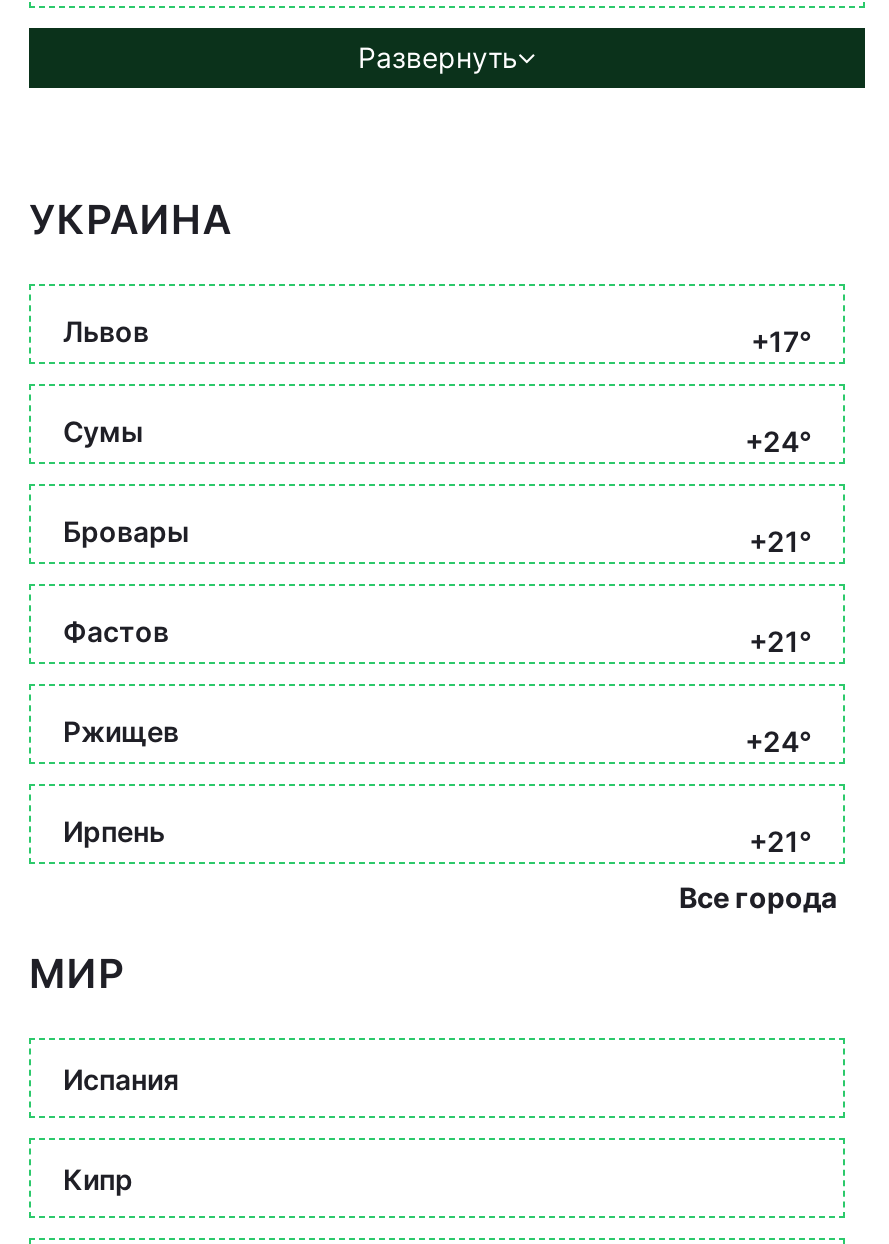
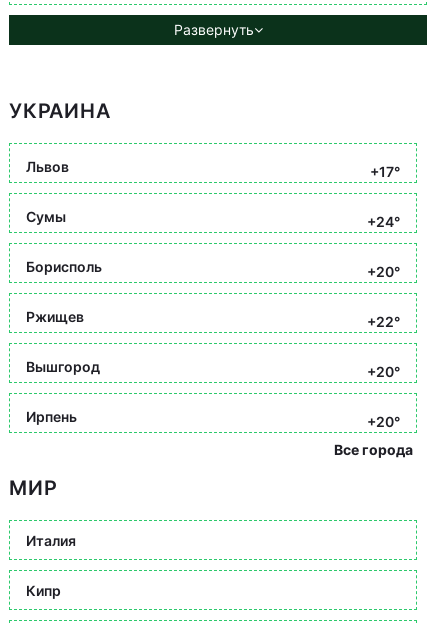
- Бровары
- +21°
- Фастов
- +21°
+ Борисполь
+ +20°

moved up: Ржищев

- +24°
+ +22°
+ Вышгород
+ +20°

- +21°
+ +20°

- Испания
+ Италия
##############################
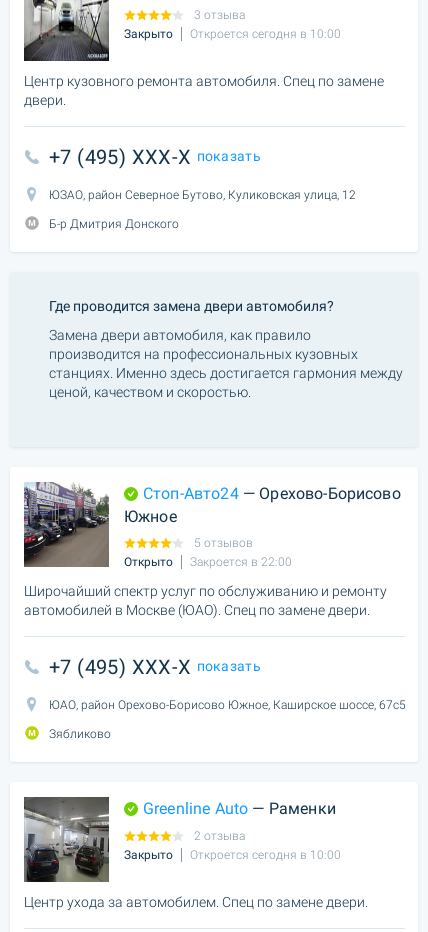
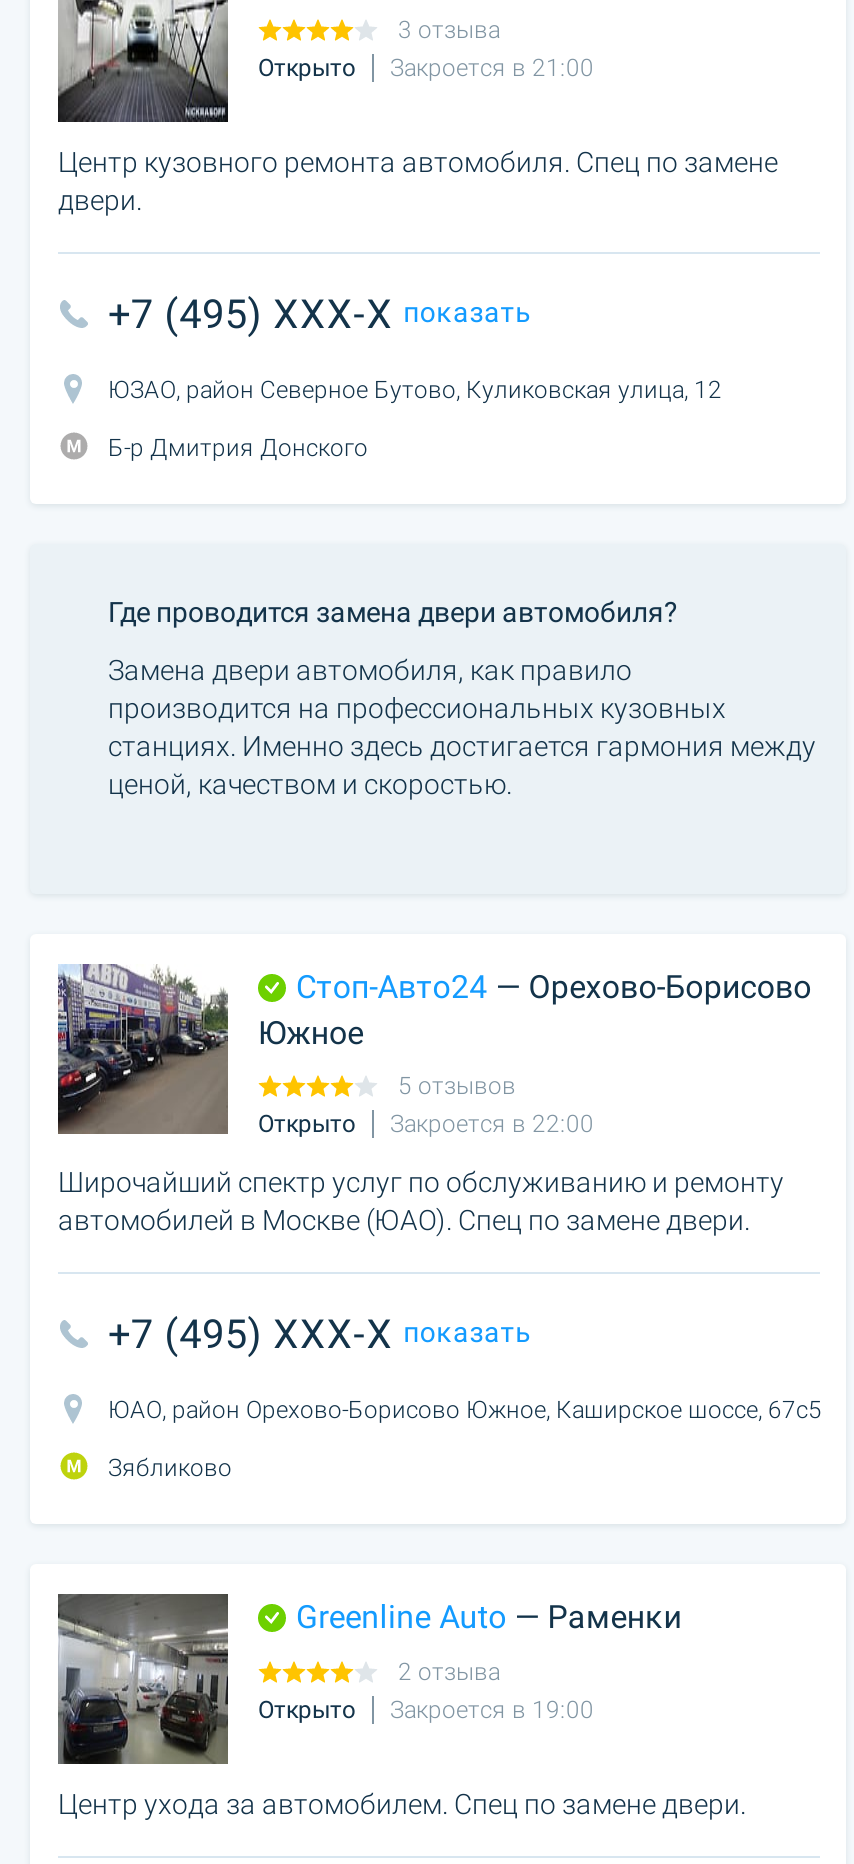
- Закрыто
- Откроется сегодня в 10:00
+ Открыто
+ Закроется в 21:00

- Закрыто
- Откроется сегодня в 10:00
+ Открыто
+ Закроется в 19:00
##############################
**What the task asks:** Above are the records; repeat exactly the lines from the one holding "Закроется в 21:00" down to the one holding "Закроется в 19:00", end lines included.

**Exercise response:**
+ Закроется в 21:00

- Закрыто
- Откроется сегодня в 10:00
+ Открыто
+ Закроется в 19:00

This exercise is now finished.